*** Opening of EXERCISE INPUT ***

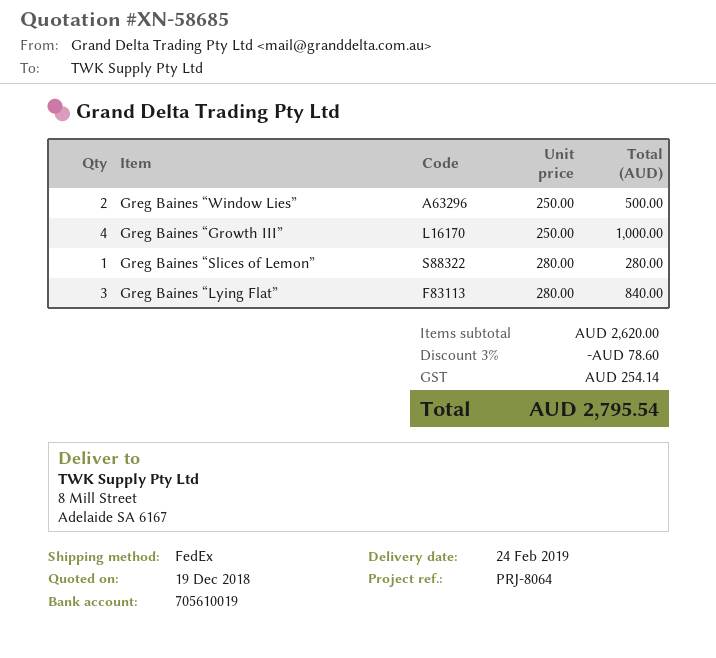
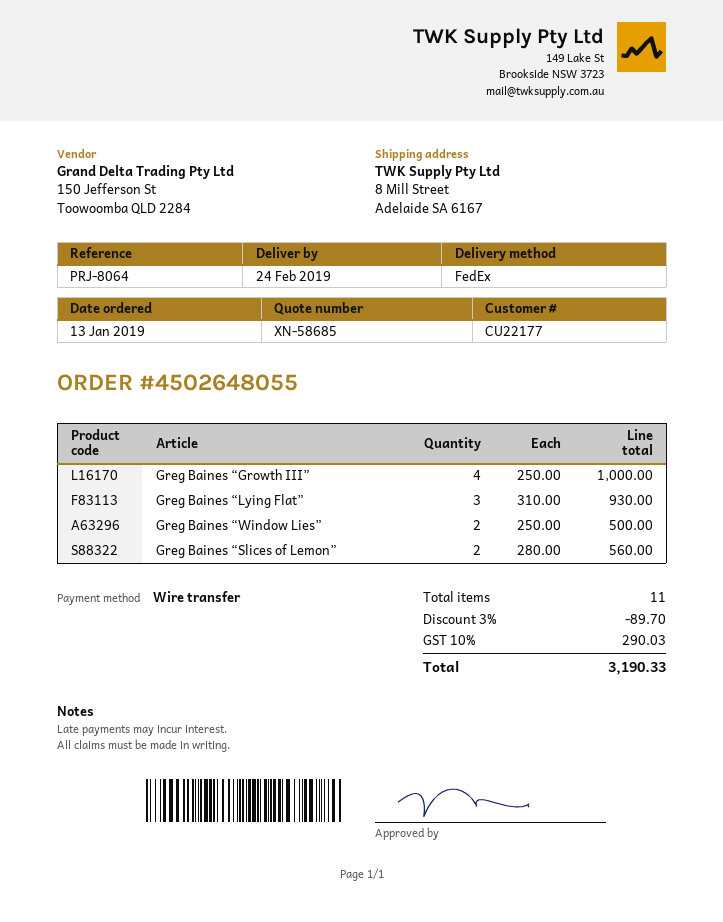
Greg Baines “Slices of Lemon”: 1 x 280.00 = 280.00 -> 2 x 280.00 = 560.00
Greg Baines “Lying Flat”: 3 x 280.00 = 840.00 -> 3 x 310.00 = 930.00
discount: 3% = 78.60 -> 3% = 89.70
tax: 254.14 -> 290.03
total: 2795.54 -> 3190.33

*** Close of EXERCISE INPUT ***
*** Opening of EXERCISE INPUT ***

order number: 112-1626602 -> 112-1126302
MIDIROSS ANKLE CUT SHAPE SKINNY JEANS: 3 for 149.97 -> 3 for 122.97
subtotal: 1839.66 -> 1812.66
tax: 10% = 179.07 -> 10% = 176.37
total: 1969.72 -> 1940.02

*** Close of EXERCISE INPUT ***

### ASSIGNED TASK:
Please write out, exactly as they appear above, only the lines in the stretch from the line with "discount: 3% = 78.60 -> 3% = 89.70" through the line with "total: 2795.54 -> 3190.33".

### ANSWER SPACE:
discount: 3% = 78.60 -> 3% = 89.70
tax: 254.14 -> 290.03
total: 2795.54 -> 3190.33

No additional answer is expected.